■ **To do**:
Each line of the material below that holds the word "this" needs to be copied.

*** Block opens ***

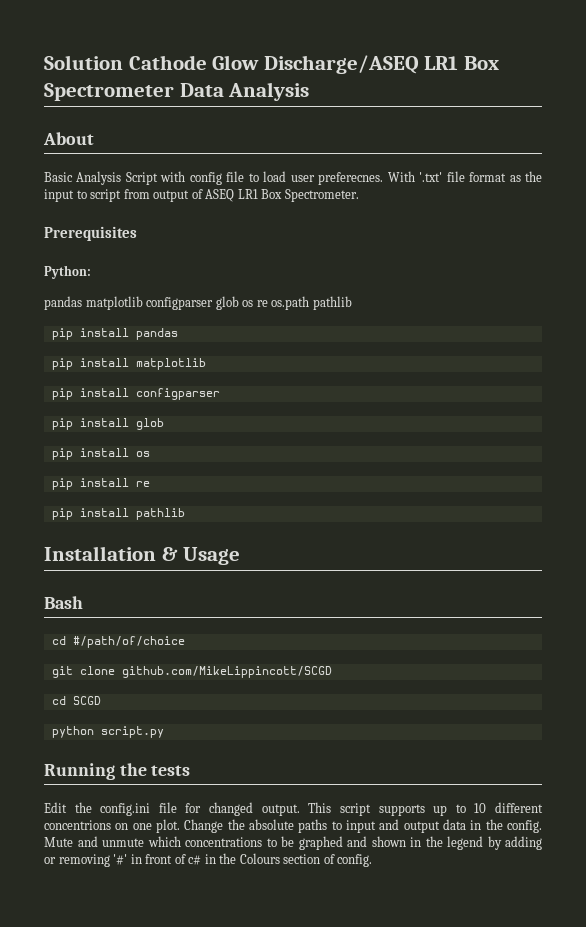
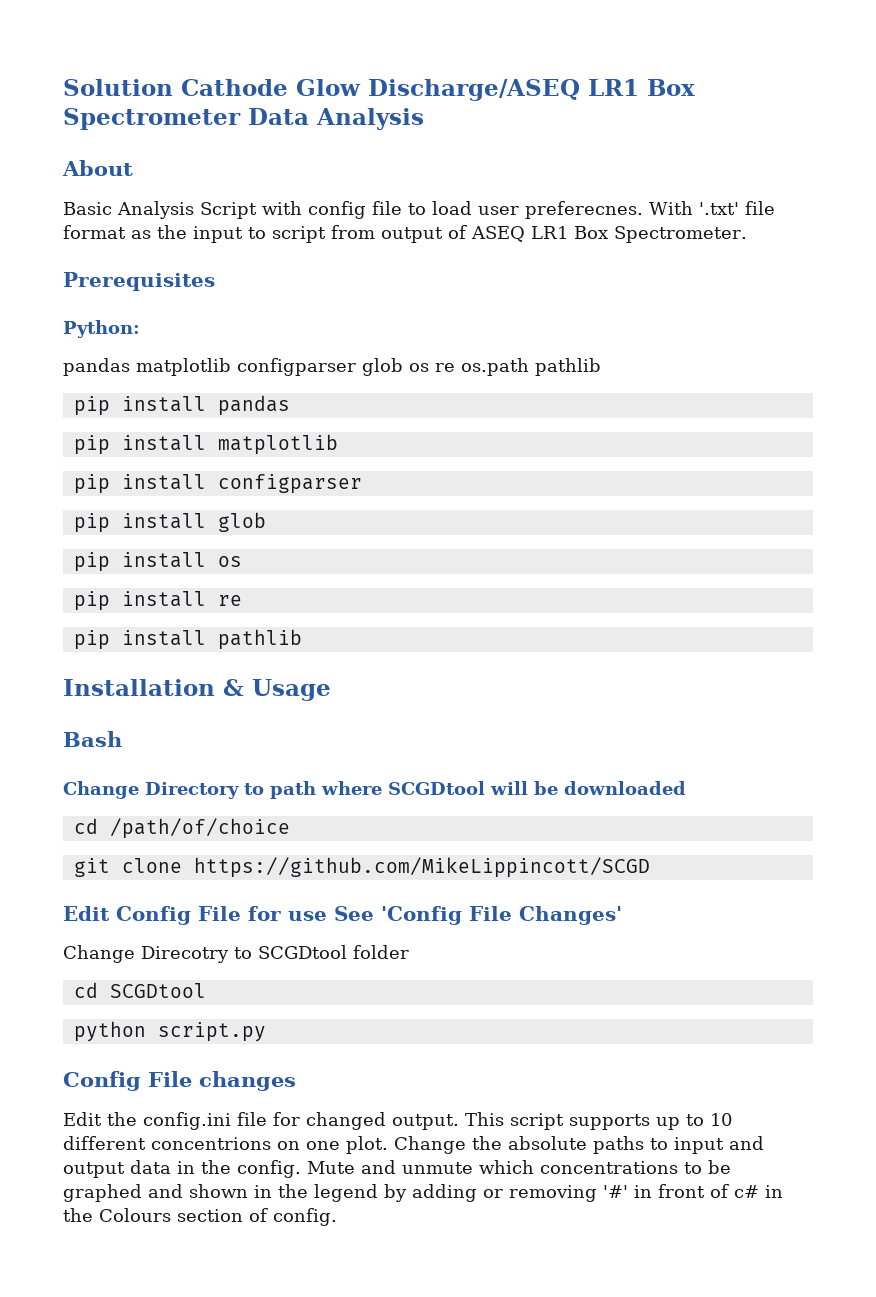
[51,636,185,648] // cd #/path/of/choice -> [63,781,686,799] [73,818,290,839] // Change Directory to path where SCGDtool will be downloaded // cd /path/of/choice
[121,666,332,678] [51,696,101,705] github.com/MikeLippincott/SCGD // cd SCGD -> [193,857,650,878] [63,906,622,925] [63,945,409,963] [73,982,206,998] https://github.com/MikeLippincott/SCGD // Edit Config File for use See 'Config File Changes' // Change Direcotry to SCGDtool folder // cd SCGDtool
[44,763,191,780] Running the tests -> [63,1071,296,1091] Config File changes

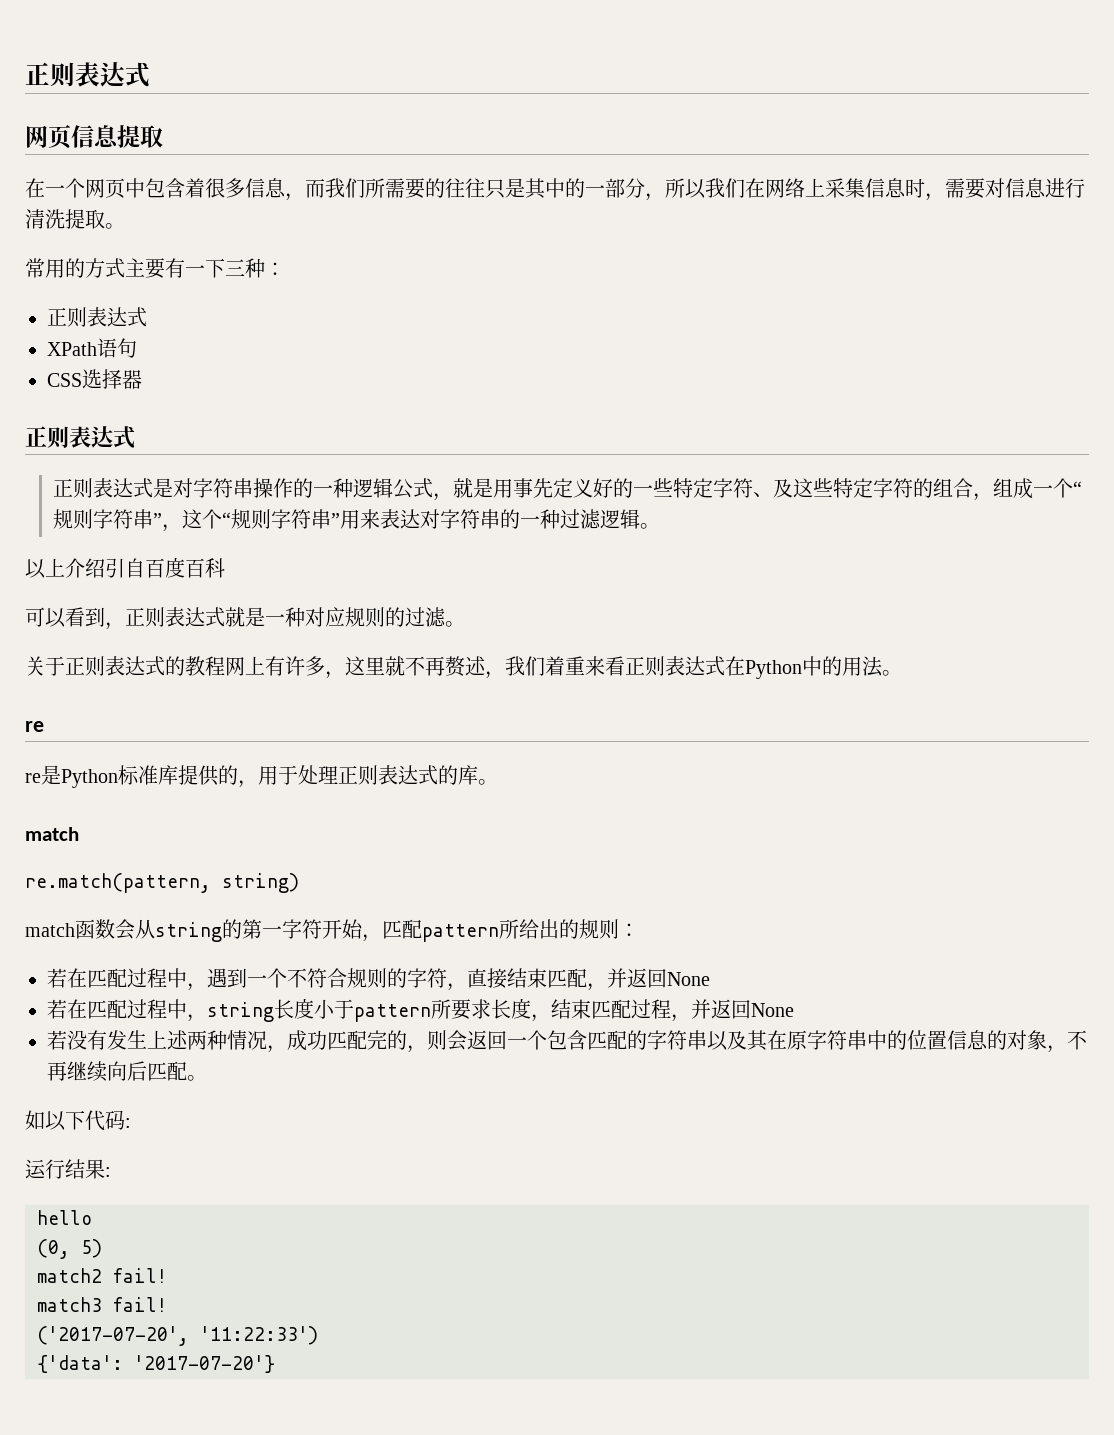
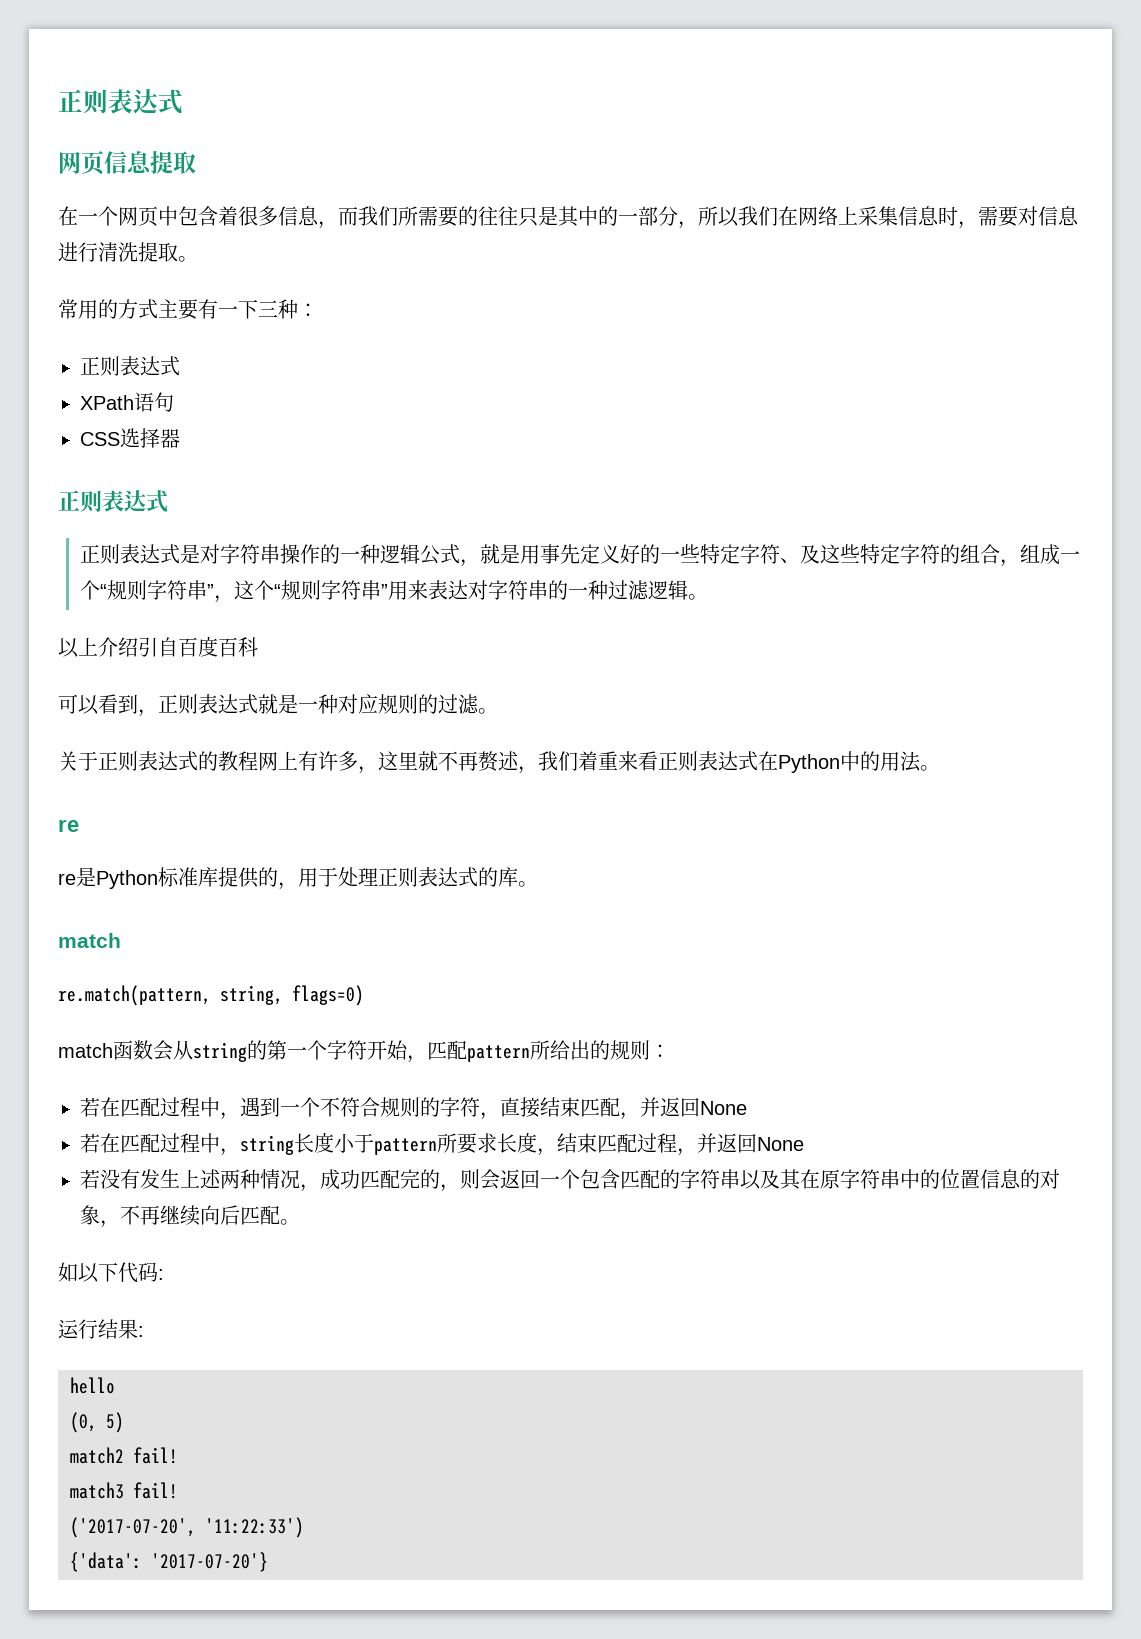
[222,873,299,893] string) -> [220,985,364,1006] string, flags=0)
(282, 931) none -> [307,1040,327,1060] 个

*** Block closes ***
*** Block opens ***

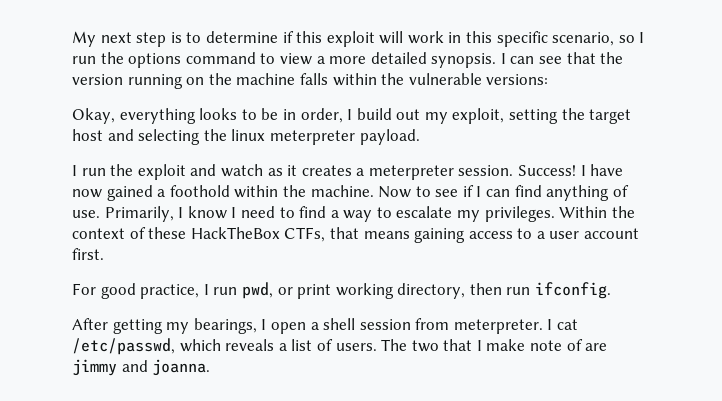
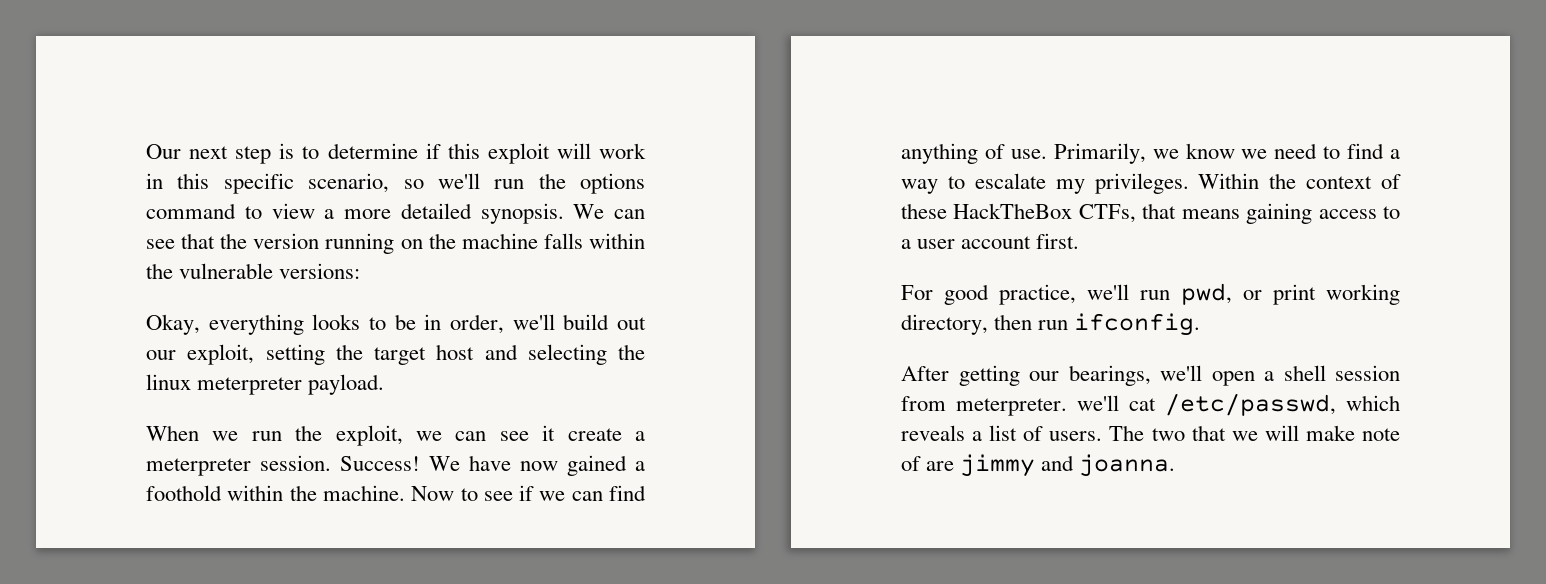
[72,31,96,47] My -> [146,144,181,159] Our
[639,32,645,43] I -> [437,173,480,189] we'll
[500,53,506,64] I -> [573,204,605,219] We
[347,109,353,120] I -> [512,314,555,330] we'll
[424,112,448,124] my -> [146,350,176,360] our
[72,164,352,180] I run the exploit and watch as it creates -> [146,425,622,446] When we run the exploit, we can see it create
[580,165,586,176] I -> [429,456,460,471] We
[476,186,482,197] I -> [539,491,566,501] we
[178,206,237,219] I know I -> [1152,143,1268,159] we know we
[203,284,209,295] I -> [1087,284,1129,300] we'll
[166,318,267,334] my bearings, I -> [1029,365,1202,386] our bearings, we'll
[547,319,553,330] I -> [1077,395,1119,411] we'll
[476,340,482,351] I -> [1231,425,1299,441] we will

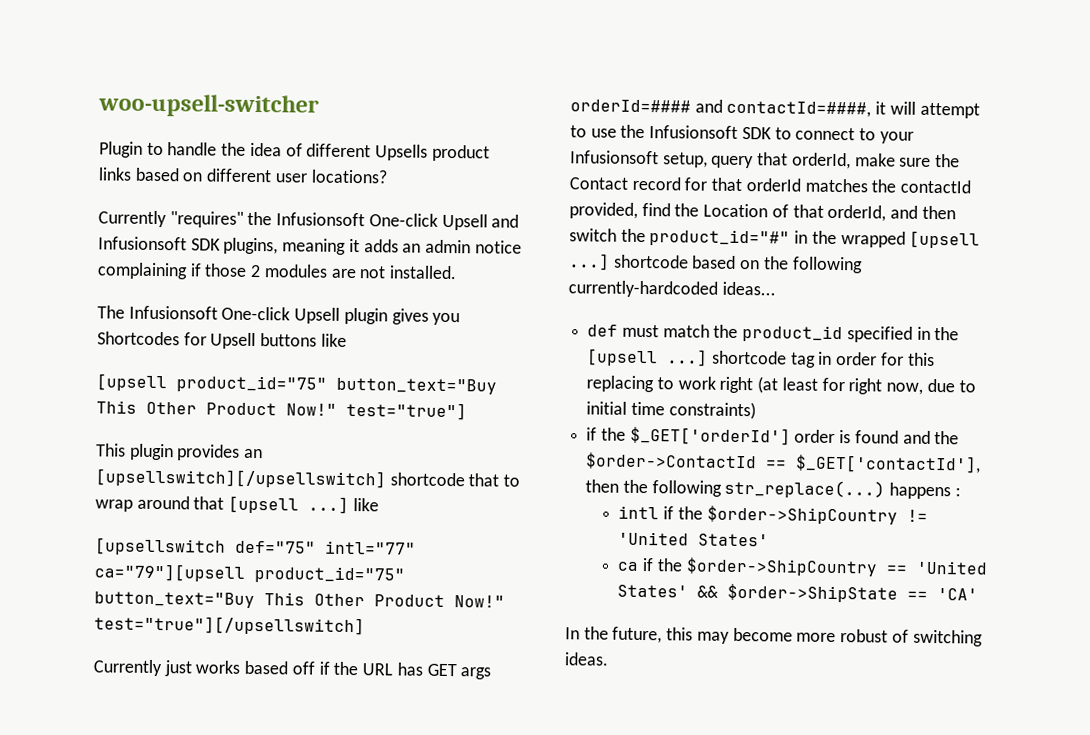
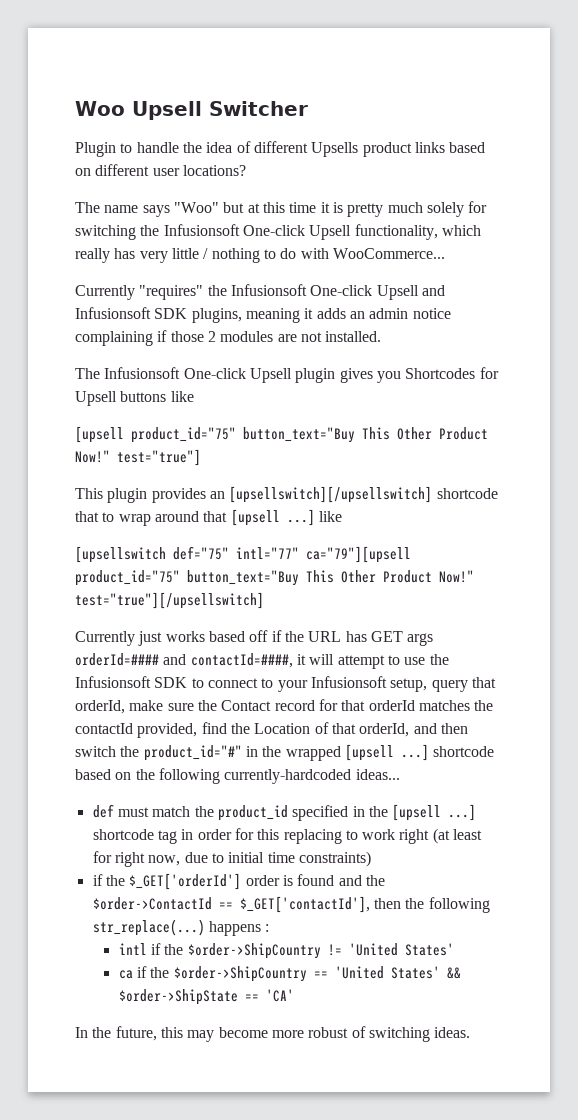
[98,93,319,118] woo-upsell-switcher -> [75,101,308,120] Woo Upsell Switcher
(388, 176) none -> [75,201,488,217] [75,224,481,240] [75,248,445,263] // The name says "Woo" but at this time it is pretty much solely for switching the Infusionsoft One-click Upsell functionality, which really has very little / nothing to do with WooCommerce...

*** Block closes ***
*** Block opens ***

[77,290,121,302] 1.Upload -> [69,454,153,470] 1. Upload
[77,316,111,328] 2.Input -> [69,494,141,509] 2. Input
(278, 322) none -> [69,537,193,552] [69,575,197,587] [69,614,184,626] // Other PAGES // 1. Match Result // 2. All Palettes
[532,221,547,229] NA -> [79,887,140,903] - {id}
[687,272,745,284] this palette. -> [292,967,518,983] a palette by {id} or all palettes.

*** Block closes ***

■ **Reply to the task**:
(388, 176) none -> [75,201,488,217] [75,224,481,240] [75,248,445,263] // The name says "Woo" but at this time it is pretty much solely for switching the Infusionsoft One-click Upsell functionality, which really has very little / nothing to do with WooCommerce...
[687,272,745,284] this palette. -> [292,967,518,983] a palette by {id} or all palettes.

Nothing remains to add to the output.